221 East Fourth Street
Cincinnati, OH 45202
(Address of Principal Executive Office)

Registrant’s telephone number, including area code: (513) 397-9900
 


Check the appropriate box below if the Form 8-K filing is intended to simultaneously satisfy the filing obligation of the registrant under any of the following provisions (see General Instruction A.2. below):
 
o
Written communications pursuant to Rule 425 under the Securities Act (17 CFR 230.425)
 
o
Soliciting material pursuant to Rule 14a-12 under the Exchange Act (17 CFR 240.14a-12)
 
o
Pre-commencement communications pursuant to Rule 14d-2(b) under the Exchange Act (17 CFR 240.14d-2(b))
 
o
Pre-commencement communications pursuant to Rule 13e-4(c) under the Exchange Act (17 CFR 240.13e-4(c))
 
 
 


 
 
 
 
 

 
 

ITEM 1.01 – ENTRY INTO A MATERIAL DEFINITIVE AGREEMENT

On April 6, 2015, Cincinnati Bell Inc. (the “Company”) and certain subsidiaries of the Company, as guarantors, entered into an Incremental Assumption Agreement (the “Incremental Assumption Agreement”) with Bank of America, N.A., as administrative agent, and the lenders party thereto (the “Incremental Revolving Lenders”), to the Company’s existing Credit Agreement, dated as of November 20, 2012 (as amended or modified from time to time, the “Credit Agreement”), among the Company, the subsidiary guarantors party thereto, the lenders party thereto and Bank of America, N.A., as administrative agent.
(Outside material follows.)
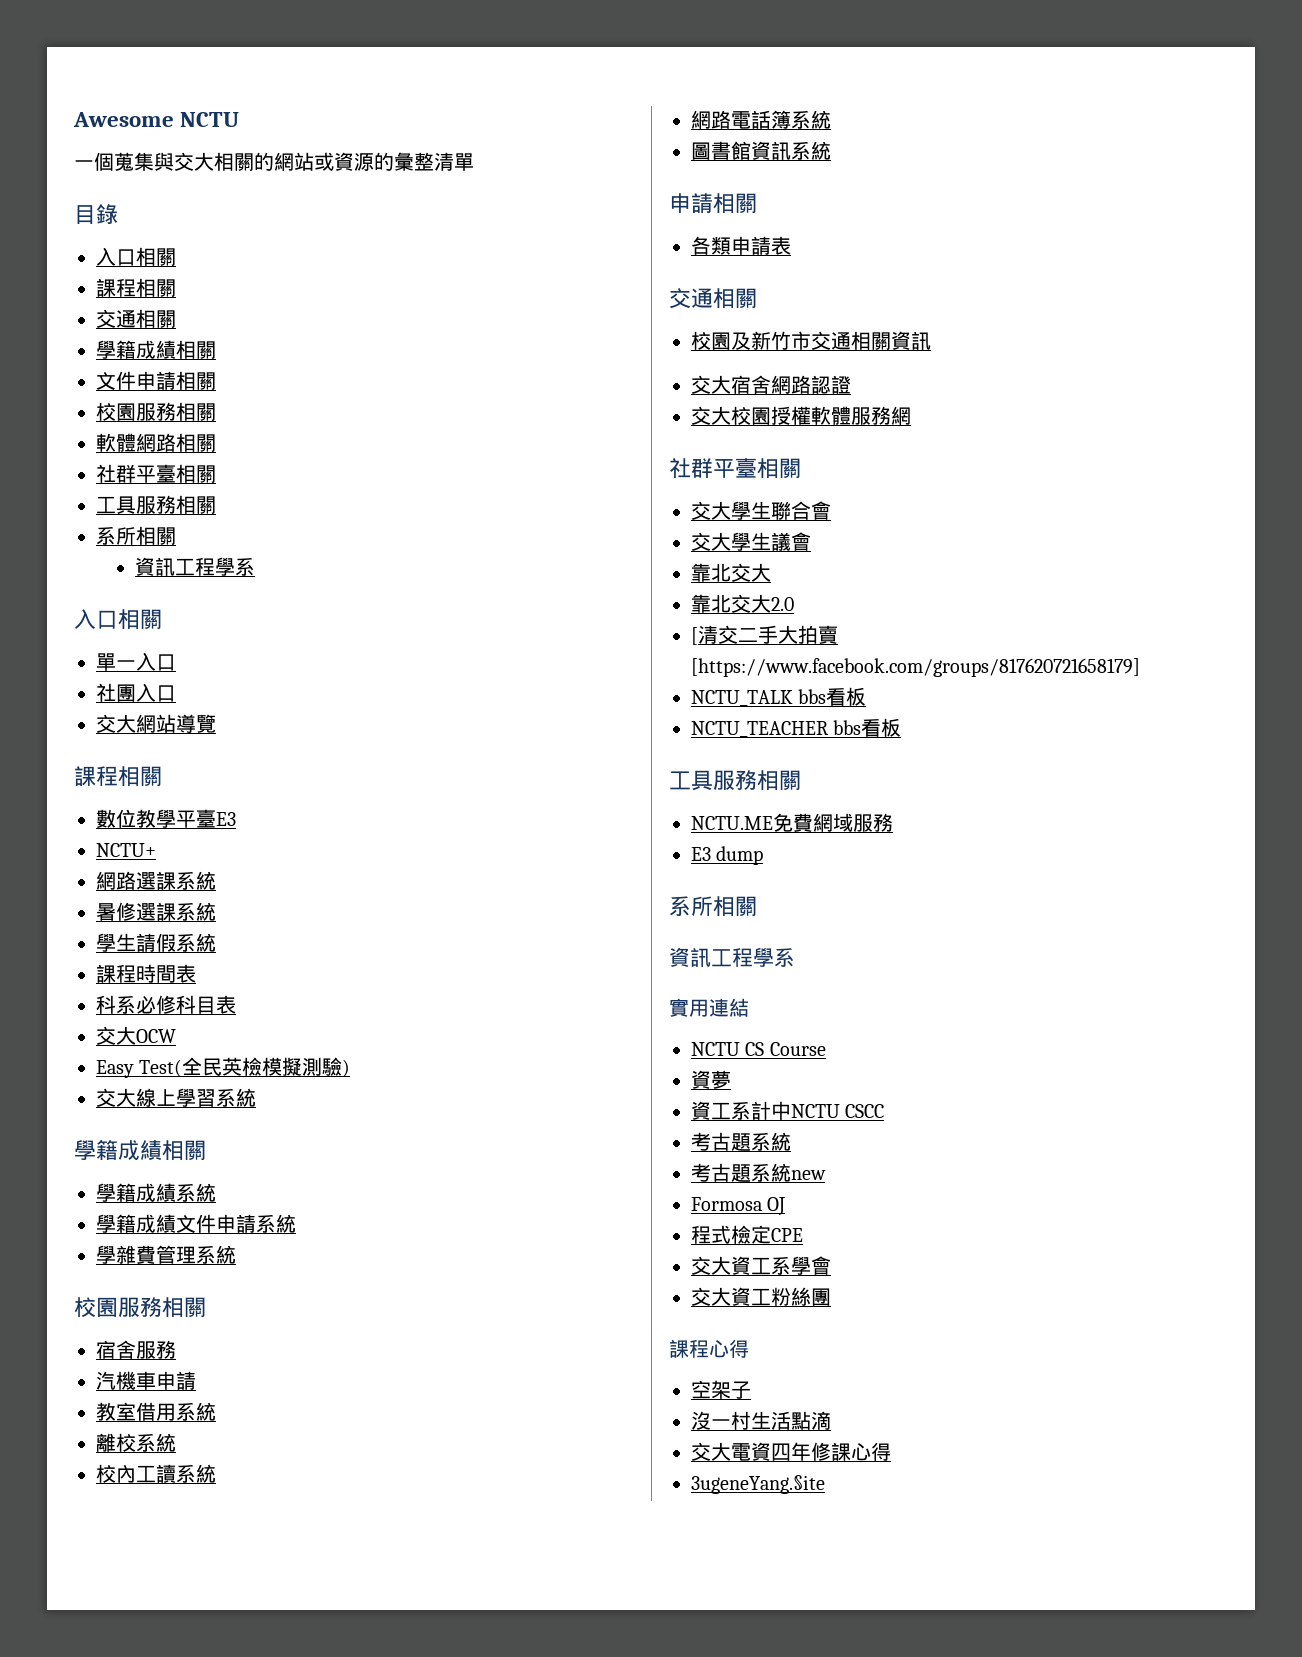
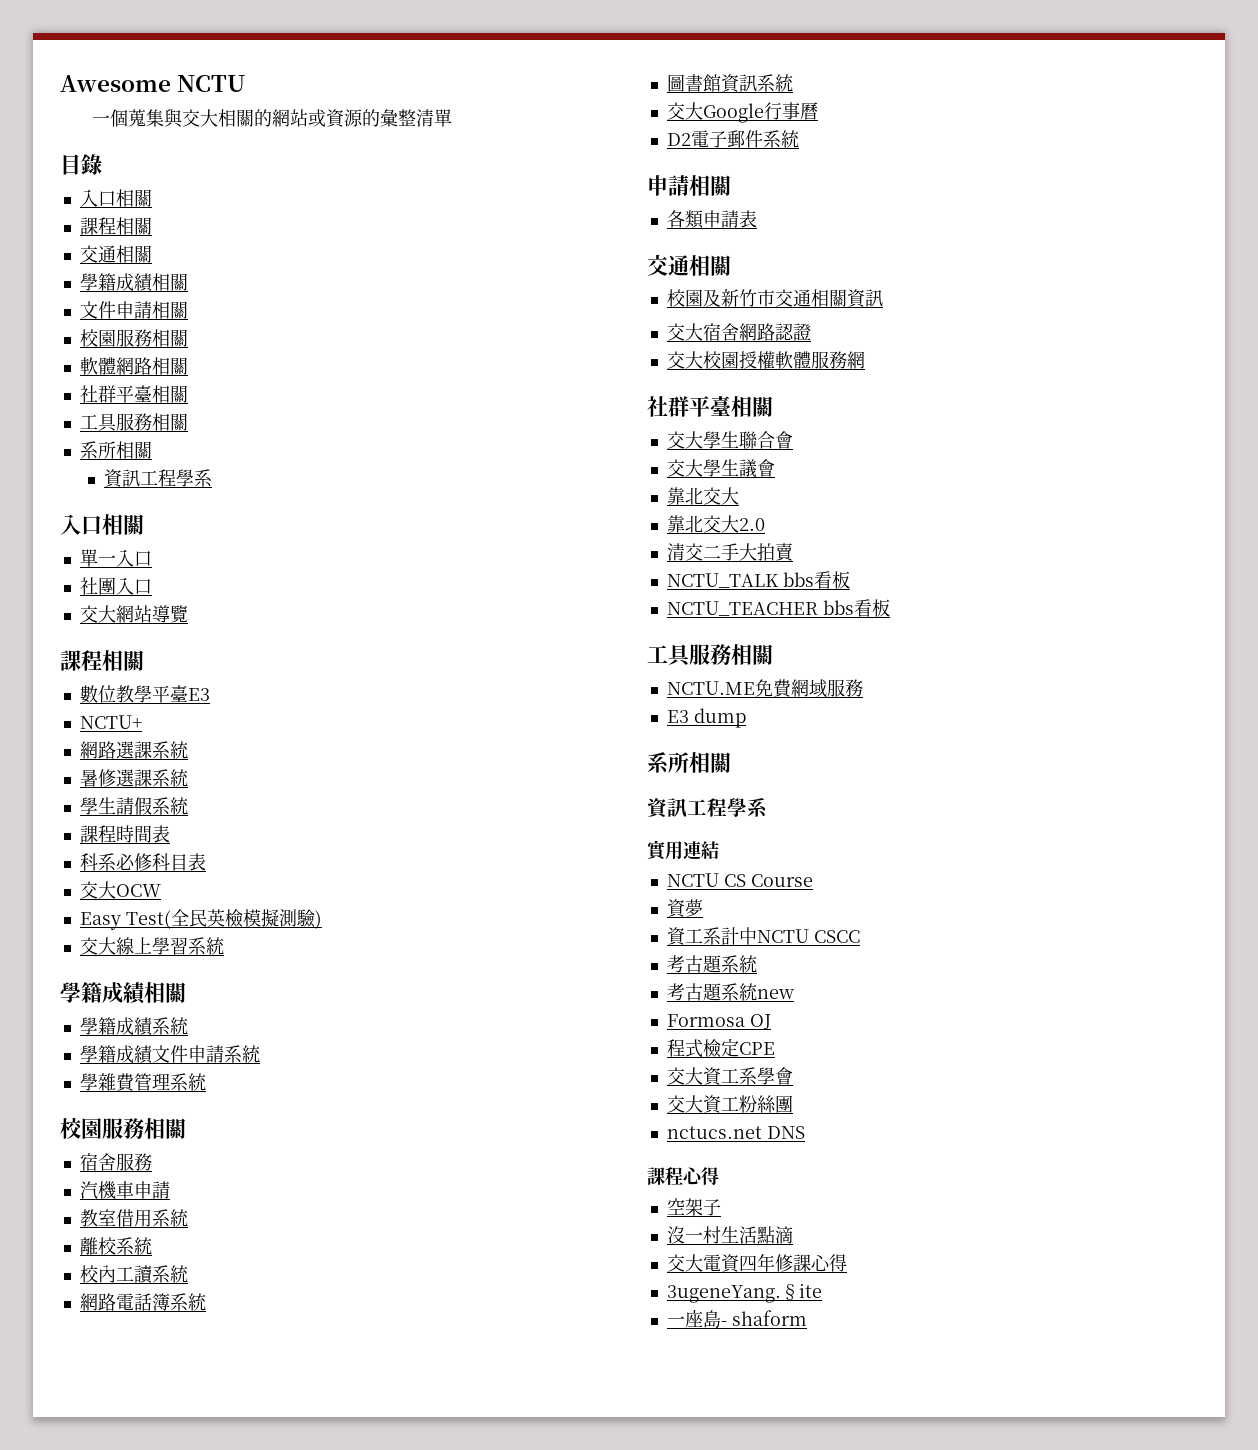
(831, 150) none -> [666,102,818,123] [666,130,799,148] // 交大Google行事曆 // D2電子郵件系統
[691,627,698,645] [ -> (765, 524) none
[691,658,1140,677] [https://www.facebook.com/groups/817620721658179] -> (794, 552) none
(831, 1297) none -> [666,1126,805,1139] // nctucs.net DNS
(825, 1484) none -> [666,1310,807,1328] // 一座島- shaform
Pursuant to the Incremental Assumption Agreement and upon the effectiveness thereof, the Company will obtain additional revolving commitments under the Credit Agreement from the Incremental Revolving Lenders in an aggregate principal amount of $50,000,000.  The effectiveness of the Incremental Assumption Agreement is subject to the consummation of the OP Units Sale (as defined below), the effectiveness of a $25,000,000 reduction of the revolving commitments under the Credit Agreement (as in effect prior to the effectiveness of the Incremental Assumption Agreement) and customary closing conditions.

Upon the effectiveness of the Incremental Assumption Agreement and after giving effect to the reduction in the revolving commitments under the Credit Agreement described above, the aggregate total revolving commitments under the Credit Agreement will be equal to $175,000,000.

The above description is only a summary of certain provisions of the Incremental Assumption Agreement and is qualified in its entirety by reference to the provisions of the Incremental Assumption Agreement, a copy of which is attached hereto as Exhibit 10.1 and incorporated herein by reference.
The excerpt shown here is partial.